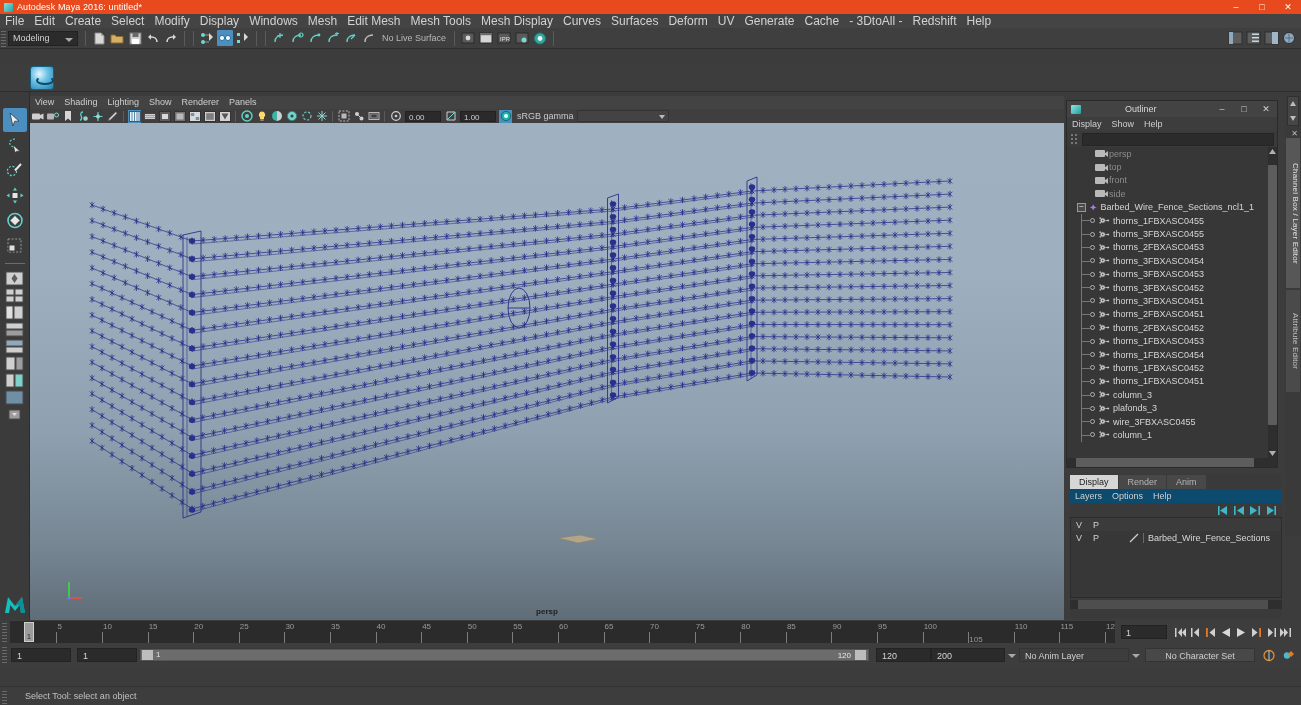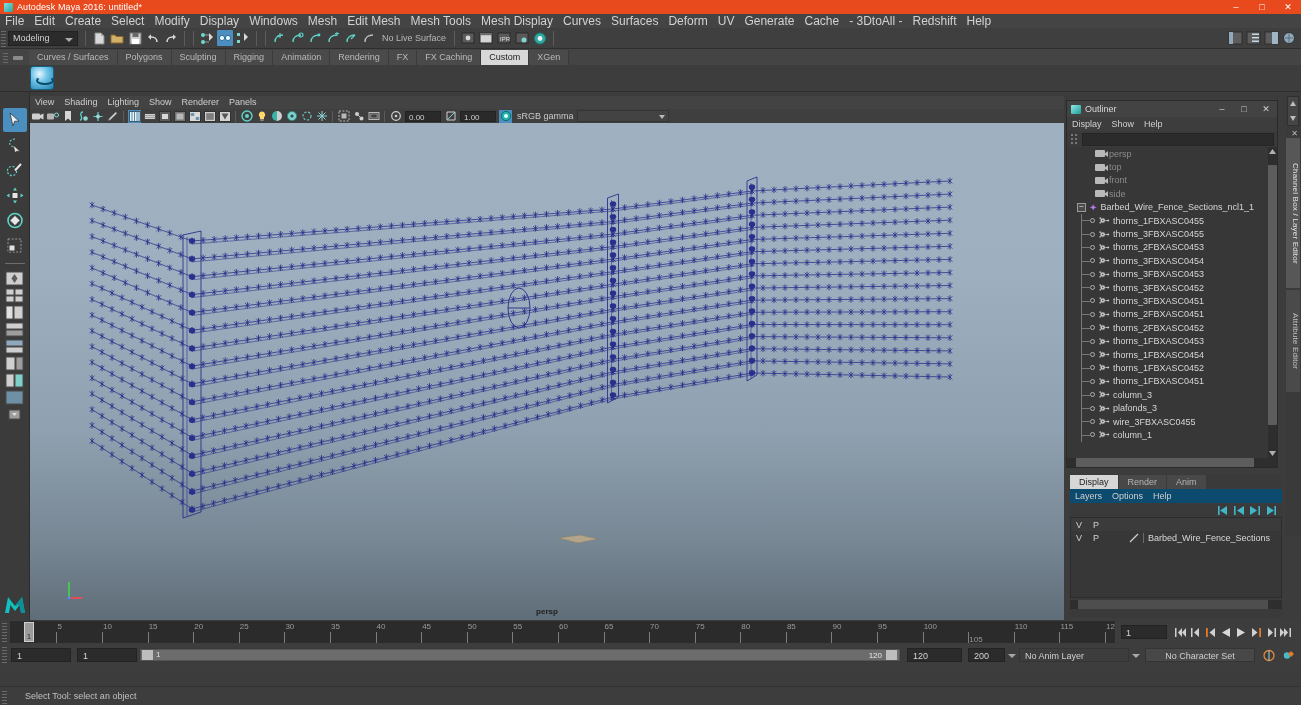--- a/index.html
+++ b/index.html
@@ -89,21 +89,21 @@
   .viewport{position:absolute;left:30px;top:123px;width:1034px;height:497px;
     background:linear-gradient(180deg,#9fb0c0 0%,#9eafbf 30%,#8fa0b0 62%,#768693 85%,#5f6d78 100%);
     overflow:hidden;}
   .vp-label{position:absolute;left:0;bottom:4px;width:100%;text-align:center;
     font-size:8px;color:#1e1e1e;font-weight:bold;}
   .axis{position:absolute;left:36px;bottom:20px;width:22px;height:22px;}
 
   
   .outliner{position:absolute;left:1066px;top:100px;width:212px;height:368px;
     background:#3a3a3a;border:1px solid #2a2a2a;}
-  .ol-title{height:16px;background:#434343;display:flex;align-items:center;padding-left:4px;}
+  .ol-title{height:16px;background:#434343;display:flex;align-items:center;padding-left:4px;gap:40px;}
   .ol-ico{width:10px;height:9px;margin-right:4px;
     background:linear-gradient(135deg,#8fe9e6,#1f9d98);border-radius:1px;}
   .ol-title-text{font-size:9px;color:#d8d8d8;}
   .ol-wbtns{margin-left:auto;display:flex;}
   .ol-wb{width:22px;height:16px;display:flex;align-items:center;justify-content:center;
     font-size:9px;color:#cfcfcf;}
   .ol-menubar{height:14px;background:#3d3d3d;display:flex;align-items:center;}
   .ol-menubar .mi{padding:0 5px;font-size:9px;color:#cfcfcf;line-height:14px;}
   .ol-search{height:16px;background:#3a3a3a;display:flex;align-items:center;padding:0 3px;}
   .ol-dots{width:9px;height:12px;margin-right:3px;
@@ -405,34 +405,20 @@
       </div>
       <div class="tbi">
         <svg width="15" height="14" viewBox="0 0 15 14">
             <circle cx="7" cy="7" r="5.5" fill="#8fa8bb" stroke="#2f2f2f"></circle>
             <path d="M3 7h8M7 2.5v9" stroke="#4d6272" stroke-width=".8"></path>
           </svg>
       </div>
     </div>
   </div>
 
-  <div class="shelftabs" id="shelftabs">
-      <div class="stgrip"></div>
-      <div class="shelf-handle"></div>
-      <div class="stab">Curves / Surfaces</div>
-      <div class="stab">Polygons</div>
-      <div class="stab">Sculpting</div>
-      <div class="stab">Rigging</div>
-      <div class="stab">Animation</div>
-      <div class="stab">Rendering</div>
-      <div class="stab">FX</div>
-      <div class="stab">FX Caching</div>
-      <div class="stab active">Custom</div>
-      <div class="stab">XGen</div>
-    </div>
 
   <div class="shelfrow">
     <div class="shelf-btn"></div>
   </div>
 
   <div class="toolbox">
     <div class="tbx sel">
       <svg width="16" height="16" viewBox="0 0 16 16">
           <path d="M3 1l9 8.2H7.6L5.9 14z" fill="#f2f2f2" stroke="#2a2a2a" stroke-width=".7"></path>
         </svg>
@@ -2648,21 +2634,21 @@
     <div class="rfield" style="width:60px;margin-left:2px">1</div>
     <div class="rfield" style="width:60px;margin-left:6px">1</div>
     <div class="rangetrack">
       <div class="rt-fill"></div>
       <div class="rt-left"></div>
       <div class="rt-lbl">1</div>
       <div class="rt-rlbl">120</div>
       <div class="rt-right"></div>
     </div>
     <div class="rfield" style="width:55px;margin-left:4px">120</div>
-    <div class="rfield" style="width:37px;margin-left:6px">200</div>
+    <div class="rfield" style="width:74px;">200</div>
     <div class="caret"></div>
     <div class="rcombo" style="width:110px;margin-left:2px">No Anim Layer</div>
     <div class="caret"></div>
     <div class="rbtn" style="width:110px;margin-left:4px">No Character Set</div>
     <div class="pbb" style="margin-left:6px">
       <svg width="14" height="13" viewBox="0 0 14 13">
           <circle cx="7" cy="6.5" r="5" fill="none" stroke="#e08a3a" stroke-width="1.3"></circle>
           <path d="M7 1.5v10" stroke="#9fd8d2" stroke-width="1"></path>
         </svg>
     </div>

********************

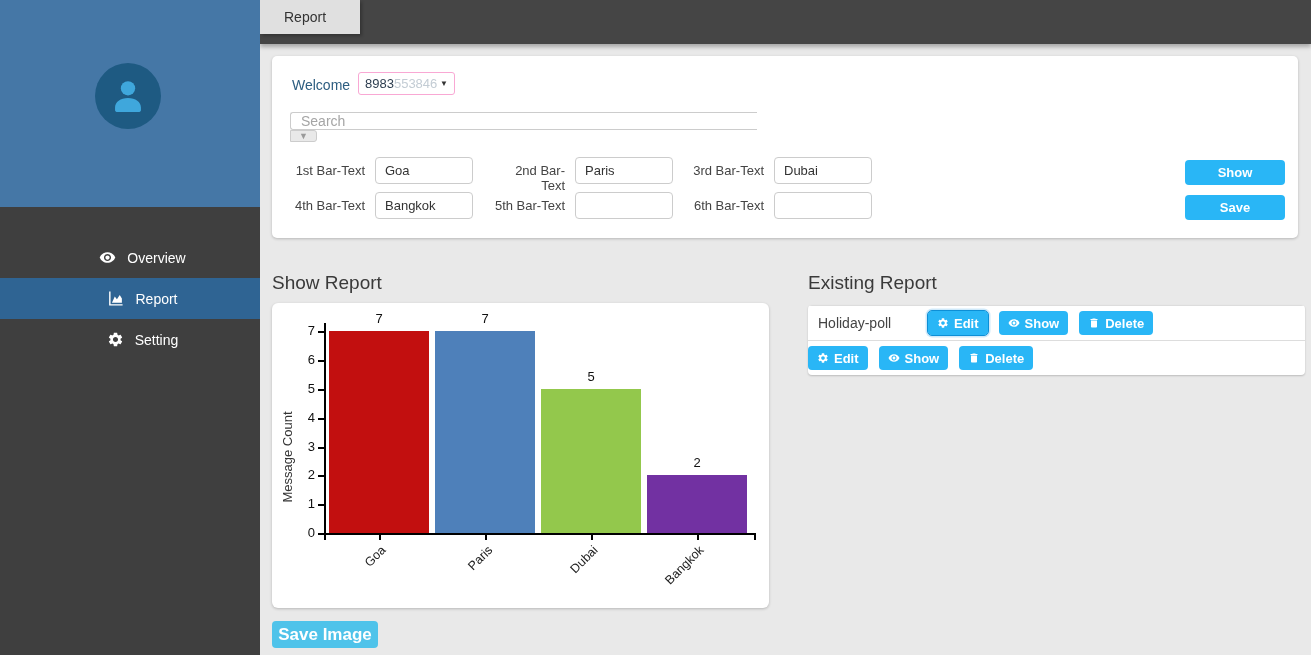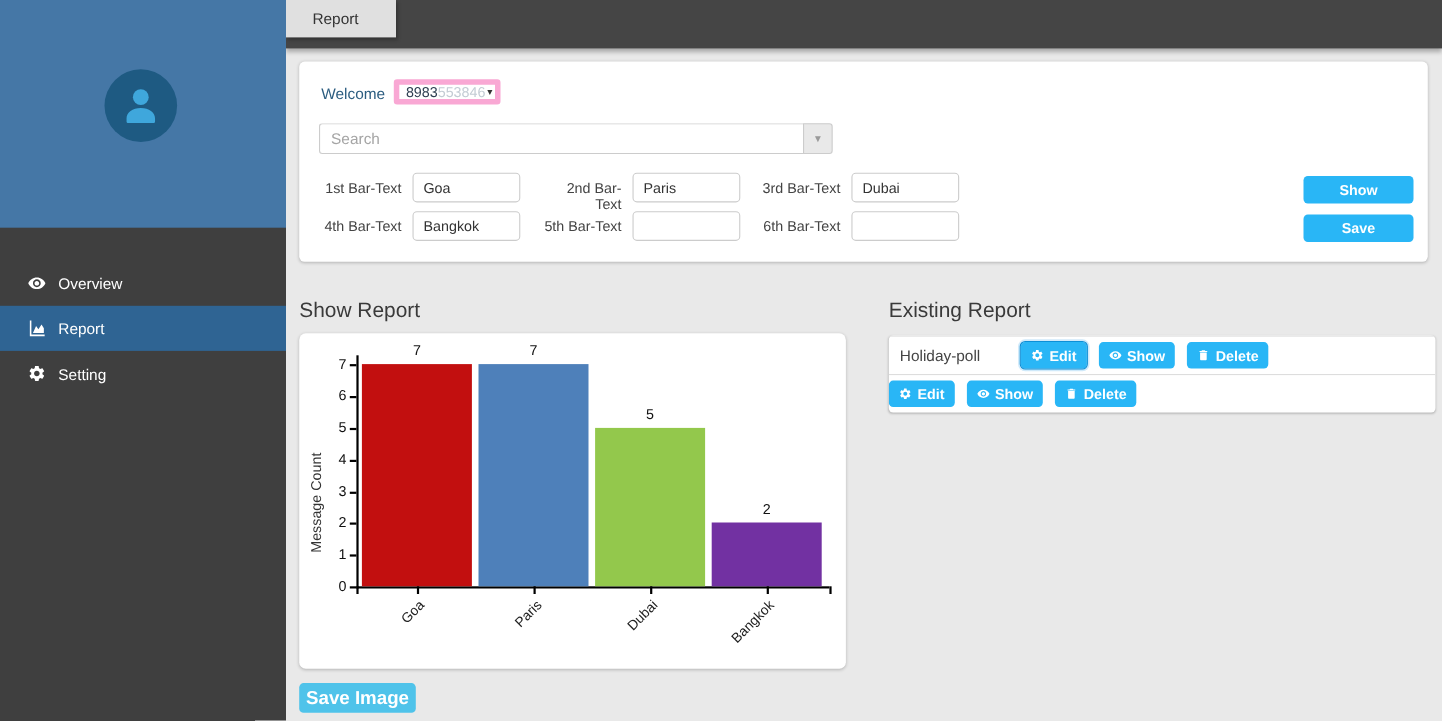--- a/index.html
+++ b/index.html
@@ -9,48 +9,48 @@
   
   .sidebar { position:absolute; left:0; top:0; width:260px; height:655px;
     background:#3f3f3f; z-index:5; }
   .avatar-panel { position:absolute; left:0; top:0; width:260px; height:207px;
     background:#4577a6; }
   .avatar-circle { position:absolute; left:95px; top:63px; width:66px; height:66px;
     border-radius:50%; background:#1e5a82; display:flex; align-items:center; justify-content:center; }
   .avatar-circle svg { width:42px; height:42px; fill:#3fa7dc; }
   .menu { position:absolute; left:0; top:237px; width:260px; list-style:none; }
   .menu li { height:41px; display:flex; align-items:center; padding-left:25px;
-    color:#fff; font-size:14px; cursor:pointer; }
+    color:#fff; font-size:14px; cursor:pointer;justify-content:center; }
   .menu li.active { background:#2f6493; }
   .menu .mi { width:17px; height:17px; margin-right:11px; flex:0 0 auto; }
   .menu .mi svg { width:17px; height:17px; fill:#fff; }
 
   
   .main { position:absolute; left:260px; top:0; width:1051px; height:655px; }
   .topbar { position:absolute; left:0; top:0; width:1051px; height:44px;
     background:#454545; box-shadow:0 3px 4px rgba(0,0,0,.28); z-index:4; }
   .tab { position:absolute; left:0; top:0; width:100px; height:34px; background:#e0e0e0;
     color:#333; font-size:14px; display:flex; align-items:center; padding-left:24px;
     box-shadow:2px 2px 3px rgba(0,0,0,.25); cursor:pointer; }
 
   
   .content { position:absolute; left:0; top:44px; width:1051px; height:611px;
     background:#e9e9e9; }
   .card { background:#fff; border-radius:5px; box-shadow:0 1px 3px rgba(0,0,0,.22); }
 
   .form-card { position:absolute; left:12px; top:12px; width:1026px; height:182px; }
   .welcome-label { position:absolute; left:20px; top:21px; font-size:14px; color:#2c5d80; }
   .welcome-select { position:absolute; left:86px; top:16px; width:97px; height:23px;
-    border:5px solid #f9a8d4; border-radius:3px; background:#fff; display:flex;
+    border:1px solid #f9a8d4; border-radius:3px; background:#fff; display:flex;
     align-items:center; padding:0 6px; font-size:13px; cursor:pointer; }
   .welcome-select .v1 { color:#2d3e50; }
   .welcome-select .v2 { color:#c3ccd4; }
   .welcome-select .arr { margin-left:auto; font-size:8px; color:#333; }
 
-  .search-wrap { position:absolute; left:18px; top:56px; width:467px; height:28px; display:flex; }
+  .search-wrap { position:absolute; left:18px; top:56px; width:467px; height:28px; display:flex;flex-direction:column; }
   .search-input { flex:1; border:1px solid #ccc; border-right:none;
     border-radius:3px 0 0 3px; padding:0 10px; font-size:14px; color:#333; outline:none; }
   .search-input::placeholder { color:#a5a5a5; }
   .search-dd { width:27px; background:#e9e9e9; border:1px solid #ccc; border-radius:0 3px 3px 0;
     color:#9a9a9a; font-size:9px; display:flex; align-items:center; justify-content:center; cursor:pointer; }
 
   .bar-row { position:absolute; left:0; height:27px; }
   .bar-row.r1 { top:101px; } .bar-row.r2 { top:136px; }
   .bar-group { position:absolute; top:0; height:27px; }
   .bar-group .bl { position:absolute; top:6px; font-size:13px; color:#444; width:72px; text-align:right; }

********************

WORK ORDER> Each line of the listing that contains the word "none" must be copied.

TASK OUTPUT>
           <circle cx="7" cy="6.5" r="5" fill="none" stroke="#e08a3a" stroke-width="1.3"></circle>
   .menu { position:absolute; left:0; top:237px; width:260px; list-style:none; }
   .search-input { flex:1; border:1px solid #ccc; border-right:none;
     border-radius:3px 0 0 3px; padding:0 10px; font-size:14px; color:#333; outline:none; }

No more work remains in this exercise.